More than 200 individuals or groups placed bids, though only the top 80 will receive jerseys. The winning bidders had the opportunity to select the name and number for their jersey.
"In my 25-plus years of coaching college football, I have not seen anything quite like this," said head football coach Dale Lennon. "The opportunity for fans to have the input to actually put the name on the back of the jersey, then that jersey actually being out there on the field during the game, and then they will own the jersey after the game, makes this very significant."
Mike McElroy spearheaded the Blackout Cancer campaign
The concept for the campaign began when McElroy petitioned the NCAA for a special waiver to hold the event. The athletic department then put its resources behind the ground-breaking project, which is the first of its kind at the college level.

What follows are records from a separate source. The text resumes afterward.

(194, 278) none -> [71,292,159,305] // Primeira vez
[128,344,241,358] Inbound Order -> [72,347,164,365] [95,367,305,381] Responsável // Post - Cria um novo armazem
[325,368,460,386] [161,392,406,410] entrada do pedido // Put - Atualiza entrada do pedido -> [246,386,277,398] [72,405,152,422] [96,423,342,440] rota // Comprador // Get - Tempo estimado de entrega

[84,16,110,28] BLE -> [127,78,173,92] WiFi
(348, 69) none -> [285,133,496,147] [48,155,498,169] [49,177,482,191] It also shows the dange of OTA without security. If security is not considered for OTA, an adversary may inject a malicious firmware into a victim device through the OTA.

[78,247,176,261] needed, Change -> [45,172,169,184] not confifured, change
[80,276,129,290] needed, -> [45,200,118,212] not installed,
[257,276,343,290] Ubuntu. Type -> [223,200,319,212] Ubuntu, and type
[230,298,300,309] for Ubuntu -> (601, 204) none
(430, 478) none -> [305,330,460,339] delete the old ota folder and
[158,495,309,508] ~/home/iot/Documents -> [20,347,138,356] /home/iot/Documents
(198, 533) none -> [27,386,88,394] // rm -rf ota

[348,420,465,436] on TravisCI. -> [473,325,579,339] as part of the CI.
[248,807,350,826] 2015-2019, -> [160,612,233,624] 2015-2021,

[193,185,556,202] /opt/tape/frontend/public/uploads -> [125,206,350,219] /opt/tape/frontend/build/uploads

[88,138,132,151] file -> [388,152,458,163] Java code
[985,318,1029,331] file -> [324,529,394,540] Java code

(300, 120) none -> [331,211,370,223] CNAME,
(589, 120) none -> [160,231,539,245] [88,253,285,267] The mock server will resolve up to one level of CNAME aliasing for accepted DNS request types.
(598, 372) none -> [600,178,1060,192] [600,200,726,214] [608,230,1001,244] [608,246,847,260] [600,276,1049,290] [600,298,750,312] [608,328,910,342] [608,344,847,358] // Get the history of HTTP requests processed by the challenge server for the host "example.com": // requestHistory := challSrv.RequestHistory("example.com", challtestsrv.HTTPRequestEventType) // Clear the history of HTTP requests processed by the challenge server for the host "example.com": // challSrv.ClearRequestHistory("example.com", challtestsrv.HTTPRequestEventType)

"One of the things that you try to do with any football program or any athletic program is differentiate yourself from the competition," said Director of Athletics Mario Moccia. "At our level of football, if you can ever say you were the first in the nation to do something, that is pretty special."
McElroy said he expects to feel a whole range of emotions on Saturday, not just because of the BlackOut Cancer campaign, but because he'll be playing the final home game of his career.
"The fact that someone is paying a lot of money to have you be able to represent a love one on the back of your jersey, it's something that I don't know what it will feel like, but I am excited for it," he said. "It will also be an emotional game with it being Senior Day."
The season hasn't unfolded the way McElroy or his teammates had hoped, with the team record standing at 2-7 heading into the final two weeks of the season. Still, the accomplishment of combatting cancer is one the players take great pride in.
"Looking back 10 years from now, we'll realize we were a part of something that was very special," he said. "As for the season, we still have two game left and it's important for the future and the foundation of the program that we keep working hard and win these games."